EASA2014: Collaboration, Intimacy & Revolution
Changing intimate exchanges and emerging forms of resistance to intensified self-commodification
Date and Start Time 01 August, 2014 at 09:00
This panel seeks to explore the recent transformations of individuals' relationship between 'self,' 'body' and 'commercial exchange' and resistances to the expansion of intensified commodification covering all aspects of our selves (e.g. bodies, body parts, sexuality, personality, emotions, affect).
In neoliberal capitalism with the sharpening of economic inequalities, an all life encompassing expansion of the sphere of the economic, and a general trend of 'disenchantment' or 'cultural cooling,' intimate exchanges have increasingly come to resemble other forms of utilitarian transactions, even within private-sphere, nonmarket exchanges. It is precisely the extension of market logics to the realm of the personal and intimate that brings about an increased imaginability to the use of the body, sexuality and intimacy as a resource for economic advancement.
Commercialised intimate exchanges have experienced not only a diversification in contemporary capitalism but also a 'new respectability' as a result of which a broader range of subjects from a variety of social backgrounds now participate in commercial transactions, trading body parts or bodily substances, intimacy and sexuality. Market logics have not only made the commercial demand of personal and intimate services more acceptable, but also individuals' commodification of their bodies and intimacies. These changes stand in relation to the emergence and impact of the service economy in contemporary capitalism, and subsequent conceptual transformations of individuals' relationship between 'self,' 'body' and 'commercial exchange.'
This panel seeks to examine how attitudes towards marketability and practices of commodification have changed over the past two decades.

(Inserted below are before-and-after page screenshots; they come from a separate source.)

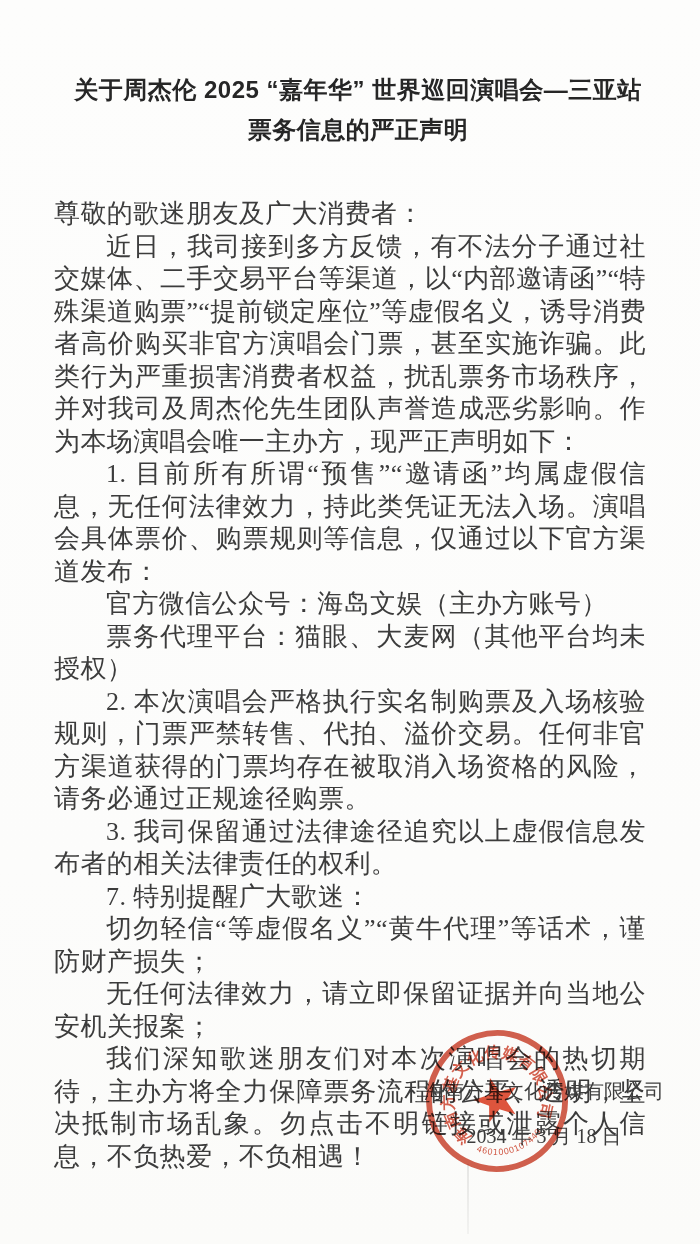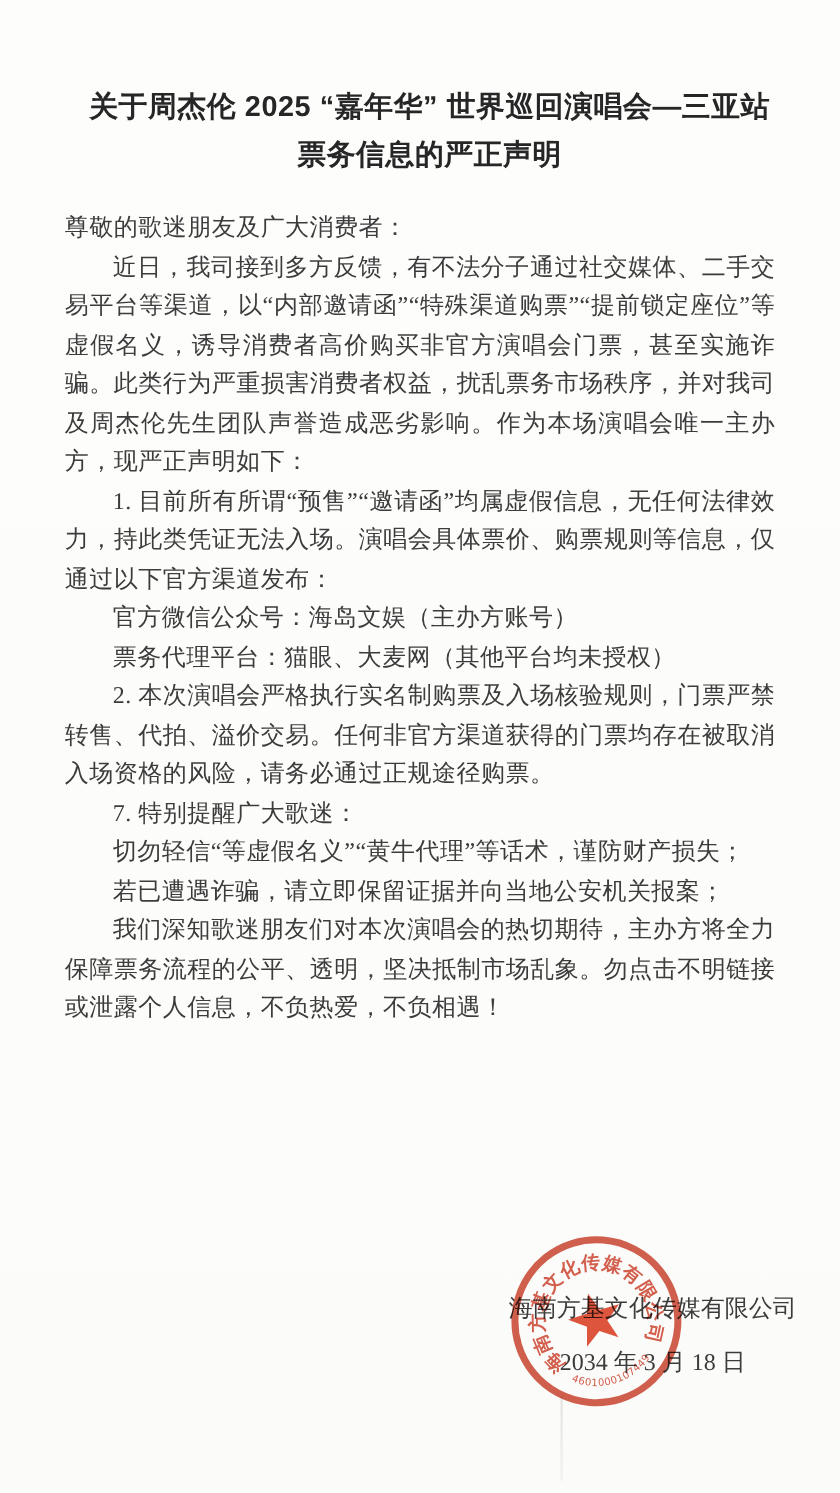"尊敬的歌迷朋友及广大消费者：" .content { font-size: 20px -> 26px; top: 174px -> 198px }
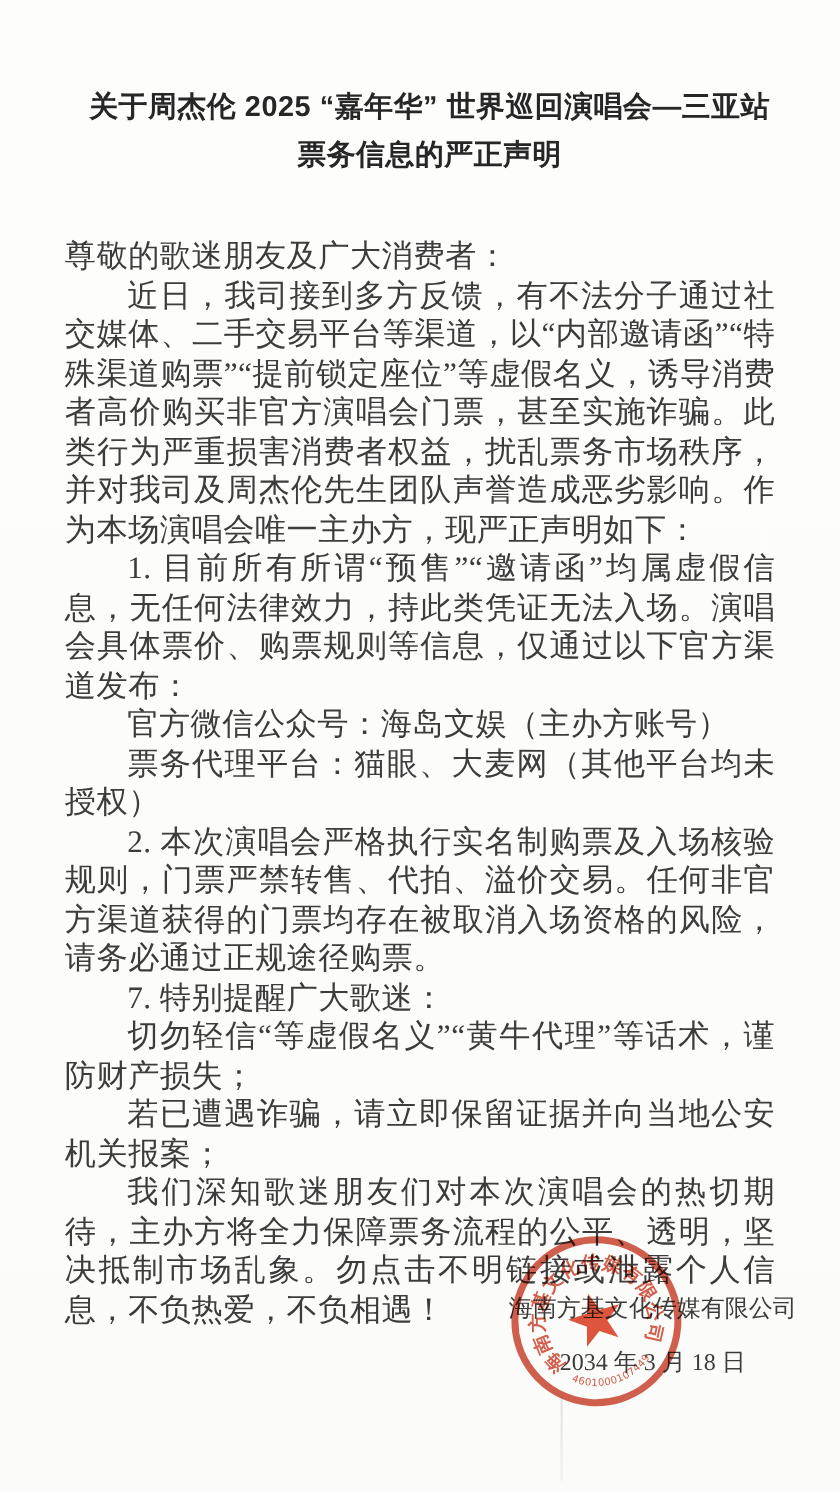"3. 我司保留通过法律途径追究以上虚假信息发布者的相关法律责任的权利。" p.para { html: none -> <p>3. 我司保留通过法律途径追究以上虚假信息发布者的相关法律责任的权利。</p> }
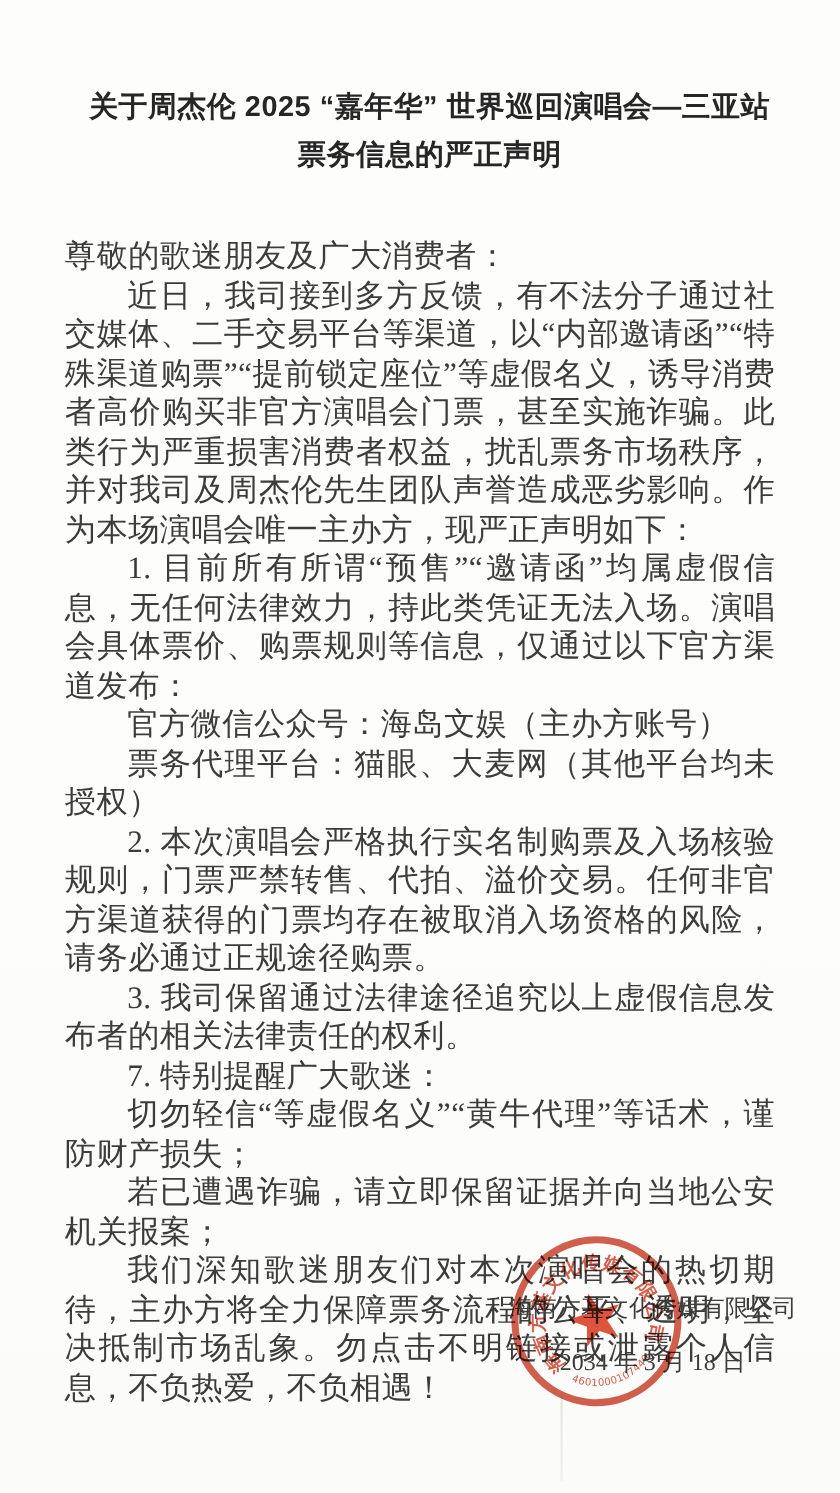"若已遭遇诈骗，请立即保留证据并向当地公安机关报案；" p.para { text: 若已遭遇诈骗 -> 无任何法律效力 }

Also welcome are explorations of changed notions of selfhood and of existing or emerging resistances against the expansion of intensified commodification covering all aspects of our selves (e.g. bodies, body parts, sexuality, personality, emotions, affect).
This panel is closed to new paper proposals.
Self-commodification in neoliberalism: bodies, intimacies, emotions
This paper analyses neo-liberal practices of self-commodification, exploring examples of current-day bodily markets, i.e. sex trade and reproductive trade, in order to discuss how new forms of technology and governmentality can shape commodified bodies, intimacies and emotions.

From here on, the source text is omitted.